If you're going to claim that the entire nuclear industry is evil, and that
it's technology is fundamentally dangerous, maybe it would be good to compare
it to a competitor like fossil fuels. Their pollution can cause over a million
deaths per year.

[https://www.who.int/airpollution/ambient/health-
impacts/en/](https://www.who.int/airpollution/ambient/health-impacts/en/)

Comparing the two by casualties per unit of power generated, this makes
nuclear power appear something like 100 times safer. It's a simple calculation
and if anyone's interested I could add the numbers here.

------
negzero7
These are all old reactor designs with obvious flaws; moving to near-future
Gen IV designs are significantly safer.

[https://en.wikipedia.org/wiki/Generation_IV_reactor#Advantag...](https://en.wikipedia.org/wiki/Generation_IV_reactor#Advantages_and_disadvantages)

------
dsfyu404ed
Large scale power generation is inherently unsafe. Making all those electrons
jiggle is going to require some serious stored energy and wherever there's
stored energy there's potential to release it all faster than intended.

------
yongjik
If the article's bias isn't clear enough from the title, this should:

> Before we delve into the article itself, note that the author of the [pro-
> nuclear] article, Michael Shellenberger, has a degree in cultural
> anthropology, not nuclear science or nuclear engineering, environmental
> science, or any other educational background related to the energy
> production methods and their impact on the environment, human lives, or the
> global economy.

And then,

> First, this puff piece for Forbes Magazine tries to discredit the assessment
> of noted pediatrician and children’s advocate Dr. Helen Caldicott, who
> projected close to 1 million people died due to the Chernobyl meltdown.
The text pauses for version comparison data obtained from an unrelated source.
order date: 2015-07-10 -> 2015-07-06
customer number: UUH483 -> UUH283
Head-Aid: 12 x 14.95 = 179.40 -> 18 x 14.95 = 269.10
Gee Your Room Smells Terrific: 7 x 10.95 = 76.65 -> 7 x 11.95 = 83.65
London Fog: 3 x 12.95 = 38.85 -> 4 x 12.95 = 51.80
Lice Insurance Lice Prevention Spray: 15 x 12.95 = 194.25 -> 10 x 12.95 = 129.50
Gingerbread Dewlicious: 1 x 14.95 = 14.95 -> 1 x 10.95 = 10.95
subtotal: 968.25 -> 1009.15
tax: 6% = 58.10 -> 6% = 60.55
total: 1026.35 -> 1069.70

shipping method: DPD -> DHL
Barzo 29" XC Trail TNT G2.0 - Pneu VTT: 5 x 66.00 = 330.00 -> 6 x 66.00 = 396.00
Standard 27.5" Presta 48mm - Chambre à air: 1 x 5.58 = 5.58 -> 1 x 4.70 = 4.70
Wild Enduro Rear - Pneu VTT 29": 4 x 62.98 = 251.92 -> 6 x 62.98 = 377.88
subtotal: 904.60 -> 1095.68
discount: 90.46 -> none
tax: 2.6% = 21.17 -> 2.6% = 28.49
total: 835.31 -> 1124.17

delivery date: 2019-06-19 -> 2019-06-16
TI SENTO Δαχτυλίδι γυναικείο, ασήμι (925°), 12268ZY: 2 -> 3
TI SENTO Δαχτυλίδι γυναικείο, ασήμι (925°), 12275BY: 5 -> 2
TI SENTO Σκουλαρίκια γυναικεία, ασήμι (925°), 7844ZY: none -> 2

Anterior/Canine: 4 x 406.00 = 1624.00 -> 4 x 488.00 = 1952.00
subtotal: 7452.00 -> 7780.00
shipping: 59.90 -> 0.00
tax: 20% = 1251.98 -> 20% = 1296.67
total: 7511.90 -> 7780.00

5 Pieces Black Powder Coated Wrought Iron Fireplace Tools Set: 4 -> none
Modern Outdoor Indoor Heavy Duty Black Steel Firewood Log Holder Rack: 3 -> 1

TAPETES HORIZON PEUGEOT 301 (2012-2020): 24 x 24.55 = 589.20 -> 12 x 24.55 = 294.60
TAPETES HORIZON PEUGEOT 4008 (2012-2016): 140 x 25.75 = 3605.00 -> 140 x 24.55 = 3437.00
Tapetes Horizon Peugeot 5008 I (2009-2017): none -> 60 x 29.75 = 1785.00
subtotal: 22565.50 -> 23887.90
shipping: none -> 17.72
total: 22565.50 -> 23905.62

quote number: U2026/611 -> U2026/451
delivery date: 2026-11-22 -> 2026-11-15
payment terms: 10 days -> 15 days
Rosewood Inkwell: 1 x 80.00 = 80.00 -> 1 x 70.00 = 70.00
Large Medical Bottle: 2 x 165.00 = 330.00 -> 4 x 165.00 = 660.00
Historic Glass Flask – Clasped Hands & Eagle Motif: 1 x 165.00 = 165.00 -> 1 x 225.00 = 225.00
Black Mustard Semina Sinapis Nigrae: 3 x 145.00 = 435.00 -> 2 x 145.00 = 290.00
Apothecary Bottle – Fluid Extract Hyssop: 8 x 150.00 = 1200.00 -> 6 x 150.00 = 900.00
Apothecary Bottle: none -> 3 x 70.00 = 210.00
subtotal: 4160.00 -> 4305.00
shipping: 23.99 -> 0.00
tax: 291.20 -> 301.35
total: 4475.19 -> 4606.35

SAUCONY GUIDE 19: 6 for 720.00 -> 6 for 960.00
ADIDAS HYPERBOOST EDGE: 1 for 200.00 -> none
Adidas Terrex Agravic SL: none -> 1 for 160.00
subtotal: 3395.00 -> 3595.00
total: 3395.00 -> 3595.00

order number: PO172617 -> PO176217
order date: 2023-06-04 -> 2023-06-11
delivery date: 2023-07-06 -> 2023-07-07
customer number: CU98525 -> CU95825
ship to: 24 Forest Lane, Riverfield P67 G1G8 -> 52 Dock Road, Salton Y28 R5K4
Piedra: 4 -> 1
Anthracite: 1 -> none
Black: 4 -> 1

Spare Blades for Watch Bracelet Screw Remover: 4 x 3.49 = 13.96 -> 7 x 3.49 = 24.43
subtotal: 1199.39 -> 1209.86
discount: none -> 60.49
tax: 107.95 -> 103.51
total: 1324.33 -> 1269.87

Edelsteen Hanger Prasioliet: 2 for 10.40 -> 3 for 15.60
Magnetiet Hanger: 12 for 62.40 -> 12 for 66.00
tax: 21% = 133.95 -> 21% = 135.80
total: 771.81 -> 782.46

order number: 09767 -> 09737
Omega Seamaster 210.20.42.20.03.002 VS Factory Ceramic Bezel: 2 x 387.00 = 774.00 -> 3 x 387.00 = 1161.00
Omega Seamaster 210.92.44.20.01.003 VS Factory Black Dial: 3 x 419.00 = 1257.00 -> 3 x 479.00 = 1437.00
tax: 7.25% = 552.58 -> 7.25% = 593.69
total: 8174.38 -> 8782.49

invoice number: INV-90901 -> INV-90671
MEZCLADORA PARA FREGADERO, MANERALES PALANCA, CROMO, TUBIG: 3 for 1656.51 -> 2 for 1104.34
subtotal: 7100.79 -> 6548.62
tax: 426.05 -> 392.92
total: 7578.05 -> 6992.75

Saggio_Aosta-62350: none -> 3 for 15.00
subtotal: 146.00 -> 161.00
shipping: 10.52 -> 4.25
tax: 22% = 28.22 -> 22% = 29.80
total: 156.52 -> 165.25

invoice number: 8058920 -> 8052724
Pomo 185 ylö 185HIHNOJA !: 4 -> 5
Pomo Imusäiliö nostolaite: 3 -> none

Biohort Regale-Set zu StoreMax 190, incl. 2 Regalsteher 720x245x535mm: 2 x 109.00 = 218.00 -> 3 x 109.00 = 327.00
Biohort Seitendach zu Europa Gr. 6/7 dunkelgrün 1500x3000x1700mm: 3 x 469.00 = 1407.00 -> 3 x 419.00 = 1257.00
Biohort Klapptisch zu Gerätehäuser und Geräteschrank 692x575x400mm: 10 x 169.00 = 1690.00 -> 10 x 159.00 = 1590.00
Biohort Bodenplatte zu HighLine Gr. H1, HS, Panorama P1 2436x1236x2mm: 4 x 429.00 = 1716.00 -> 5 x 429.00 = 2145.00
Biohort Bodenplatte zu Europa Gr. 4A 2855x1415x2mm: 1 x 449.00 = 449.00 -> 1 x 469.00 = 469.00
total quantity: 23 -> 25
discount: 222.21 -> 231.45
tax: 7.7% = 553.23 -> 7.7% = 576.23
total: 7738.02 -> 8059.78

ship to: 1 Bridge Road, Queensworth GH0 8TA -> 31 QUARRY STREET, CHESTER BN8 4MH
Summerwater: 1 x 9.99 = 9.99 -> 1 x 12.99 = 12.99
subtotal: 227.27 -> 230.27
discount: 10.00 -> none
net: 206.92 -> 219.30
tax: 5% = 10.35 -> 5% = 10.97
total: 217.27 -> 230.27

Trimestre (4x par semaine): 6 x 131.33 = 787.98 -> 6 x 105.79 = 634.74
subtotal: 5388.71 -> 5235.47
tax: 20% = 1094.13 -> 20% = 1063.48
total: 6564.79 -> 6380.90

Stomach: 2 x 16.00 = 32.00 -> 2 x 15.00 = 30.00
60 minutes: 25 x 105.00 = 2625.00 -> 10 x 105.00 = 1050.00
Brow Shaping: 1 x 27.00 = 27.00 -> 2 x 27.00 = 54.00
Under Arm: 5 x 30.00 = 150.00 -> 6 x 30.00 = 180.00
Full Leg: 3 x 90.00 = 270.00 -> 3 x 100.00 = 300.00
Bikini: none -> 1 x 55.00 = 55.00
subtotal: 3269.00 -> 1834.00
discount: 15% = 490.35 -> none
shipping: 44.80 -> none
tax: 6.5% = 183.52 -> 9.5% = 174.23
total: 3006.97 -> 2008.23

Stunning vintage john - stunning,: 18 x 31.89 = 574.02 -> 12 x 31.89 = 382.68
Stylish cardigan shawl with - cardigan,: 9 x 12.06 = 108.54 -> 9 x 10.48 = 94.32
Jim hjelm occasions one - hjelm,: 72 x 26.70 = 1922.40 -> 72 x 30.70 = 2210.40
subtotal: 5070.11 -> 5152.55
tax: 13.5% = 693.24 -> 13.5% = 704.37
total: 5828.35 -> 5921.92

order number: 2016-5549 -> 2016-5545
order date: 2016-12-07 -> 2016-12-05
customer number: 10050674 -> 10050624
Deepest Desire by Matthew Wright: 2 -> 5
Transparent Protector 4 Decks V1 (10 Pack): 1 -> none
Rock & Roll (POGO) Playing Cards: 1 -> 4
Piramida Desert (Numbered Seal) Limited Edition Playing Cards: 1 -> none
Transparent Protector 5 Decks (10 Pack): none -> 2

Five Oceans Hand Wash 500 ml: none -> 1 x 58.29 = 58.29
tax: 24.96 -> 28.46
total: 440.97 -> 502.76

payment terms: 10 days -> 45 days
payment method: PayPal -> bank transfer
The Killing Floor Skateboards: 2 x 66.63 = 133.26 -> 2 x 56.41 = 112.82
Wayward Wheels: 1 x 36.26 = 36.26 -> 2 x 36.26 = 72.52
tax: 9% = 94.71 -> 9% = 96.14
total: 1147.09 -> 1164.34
So who is this Dr. Helen Caldicott? From Wikipedia:

> Helen Mary Caldicott (born 7 August 1938) is an Australian physician,
> author, and anti-nuclear advocate who has founded several associations
> dedicated to opposing the use of nuclear power, depleted uranium munitions,
> nuclear weapons, nuclear weapons proliferation, and military action in
> general.

So they decry an anthropologist writing a pro-nuclear column (fair enough) ...
by quoting a physician (umm really?).

By the way, even if we accept their "one million deaths from Chernobyl" at
face value, let's put that in some context:

> A 2013 study by MIT indicates that 53,000 early deaths occur per year in the
> United States alone because of vehicle emissions. [1]

So, during the 33 years since Chernobyl, vehicular emissions caused somewhere
around 53k * 33 = 1.7 million deaths in the US only. Nuclear killed, let's be
generous, up to a million. Coal kills that much every year.

Well, maybe nuclear is too expensive. I'm OK with that argument. But I don't
buy that nuclear is too _dangerous_ , when its worst disasters kill less than
regular, non-accidental use of fossil fuels on the same year.

[1]
[https://en.wikipedia.org/wiki/Exhaust_gas](https://en.wikipedia.org/wiki/Exhaust_gas)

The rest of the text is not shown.